Entries shown section start
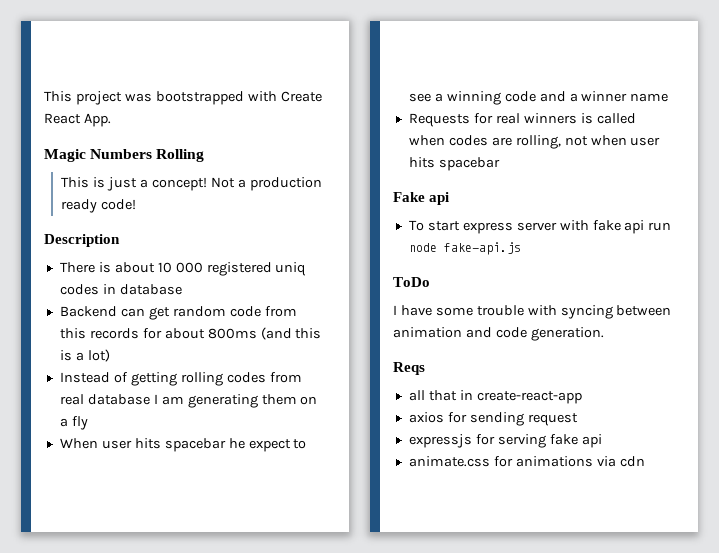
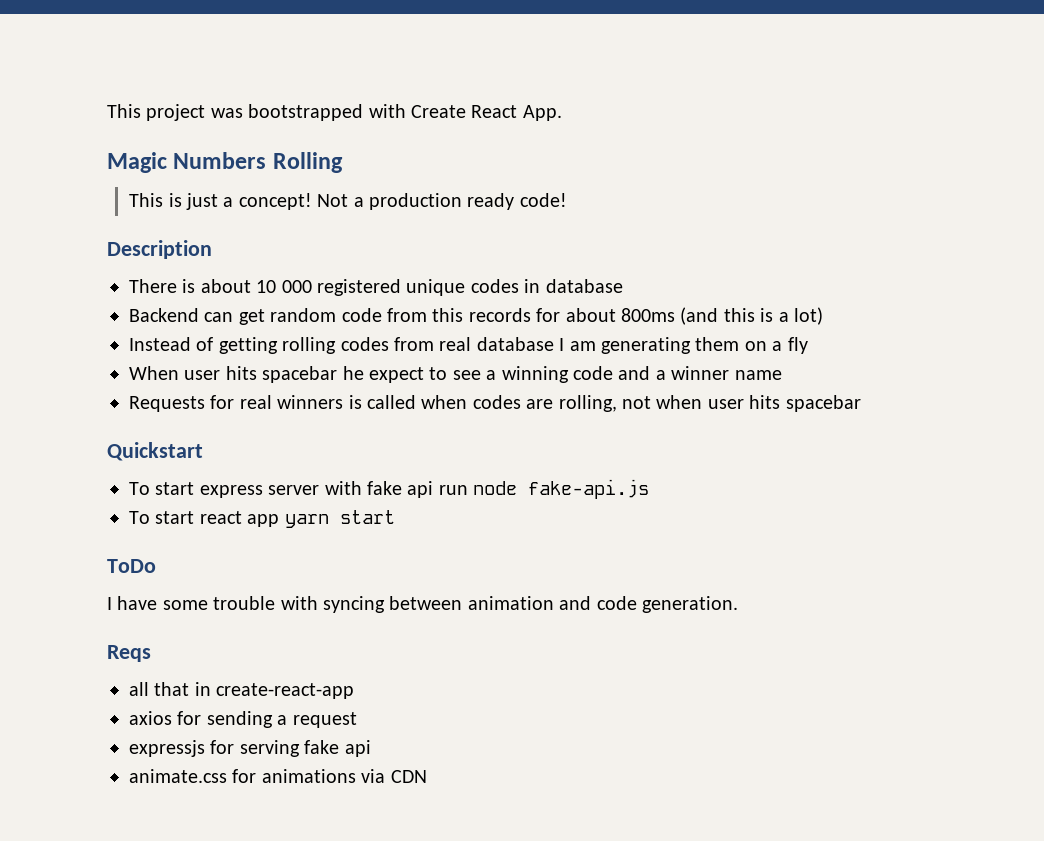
[275,262,307,276] uniq -> [406,279,466,296] unique
[393,192,450,205] Fake api -> [107,442,203,461] Quickstart
(521, 248) none -> [129,510,395,528] // To start react app yarn start
(524, 419) none -> [277,715,288,725] a
[619,456,645,467] cdn -> [390,770,427,783] CDN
Entries shown section end
_Task description_:
Using the entries above, copy exactly the lines from the one containing "(524, 419) none -> [277,715,288,725] a" through the last, both included.

_Task result_:
(524, 419) none -> [277,715,288,725] a
[619,456,645,467] cdn -> [390,770,427,783] CDN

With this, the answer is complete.